EXERCISE OBJECTIVE
For each line below that holds the word "engbert", make a copy.

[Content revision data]
________________________
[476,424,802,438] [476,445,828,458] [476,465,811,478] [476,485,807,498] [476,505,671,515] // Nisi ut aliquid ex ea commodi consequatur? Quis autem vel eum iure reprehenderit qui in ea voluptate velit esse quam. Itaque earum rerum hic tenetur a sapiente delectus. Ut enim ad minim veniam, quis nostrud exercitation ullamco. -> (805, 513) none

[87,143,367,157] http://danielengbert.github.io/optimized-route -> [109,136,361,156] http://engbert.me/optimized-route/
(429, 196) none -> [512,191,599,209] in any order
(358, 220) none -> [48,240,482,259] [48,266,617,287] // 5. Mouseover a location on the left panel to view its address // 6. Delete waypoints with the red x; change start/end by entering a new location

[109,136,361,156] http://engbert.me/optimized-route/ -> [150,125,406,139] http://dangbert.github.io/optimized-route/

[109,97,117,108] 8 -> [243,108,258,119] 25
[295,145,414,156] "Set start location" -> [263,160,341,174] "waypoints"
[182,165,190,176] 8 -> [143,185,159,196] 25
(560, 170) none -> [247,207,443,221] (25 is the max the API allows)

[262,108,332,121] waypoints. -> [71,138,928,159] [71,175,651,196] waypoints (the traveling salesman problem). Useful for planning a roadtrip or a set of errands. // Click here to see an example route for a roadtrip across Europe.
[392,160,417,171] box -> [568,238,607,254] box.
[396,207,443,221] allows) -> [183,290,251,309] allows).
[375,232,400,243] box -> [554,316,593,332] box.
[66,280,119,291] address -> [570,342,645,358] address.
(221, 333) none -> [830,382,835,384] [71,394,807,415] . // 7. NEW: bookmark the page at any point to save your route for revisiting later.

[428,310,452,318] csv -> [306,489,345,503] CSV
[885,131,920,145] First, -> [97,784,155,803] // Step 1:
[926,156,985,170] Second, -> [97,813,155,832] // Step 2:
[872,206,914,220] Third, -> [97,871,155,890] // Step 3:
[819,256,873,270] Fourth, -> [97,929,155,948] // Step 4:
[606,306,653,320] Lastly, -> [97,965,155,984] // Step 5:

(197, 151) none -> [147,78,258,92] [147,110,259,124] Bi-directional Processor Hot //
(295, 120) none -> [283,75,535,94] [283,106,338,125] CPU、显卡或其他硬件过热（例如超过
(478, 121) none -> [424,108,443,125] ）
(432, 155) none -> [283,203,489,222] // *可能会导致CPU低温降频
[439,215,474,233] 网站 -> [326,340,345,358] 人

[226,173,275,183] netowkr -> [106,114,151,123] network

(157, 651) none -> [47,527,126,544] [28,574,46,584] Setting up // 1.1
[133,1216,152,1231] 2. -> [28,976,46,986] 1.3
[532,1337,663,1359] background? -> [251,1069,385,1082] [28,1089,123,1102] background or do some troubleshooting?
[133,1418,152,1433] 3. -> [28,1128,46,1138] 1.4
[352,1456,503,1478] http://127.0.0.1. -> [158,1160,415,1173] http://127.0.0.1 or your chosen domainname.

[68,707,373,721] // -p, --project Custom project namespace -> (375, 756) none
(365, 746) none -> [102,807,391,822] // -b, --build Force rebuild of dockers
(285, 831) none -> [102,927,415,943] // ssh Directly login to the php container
________________________
YOUR SOLUTION
[87,143,367,157] http://danielengbert.github.io/optimized-route -> [109,136,361,156] http://engbert.me/optimized-route/
[109,136,361,156] http://engbert.me/optimized-route/ -> [150,125,406,139] http://dangbert.github.io/optimized-route/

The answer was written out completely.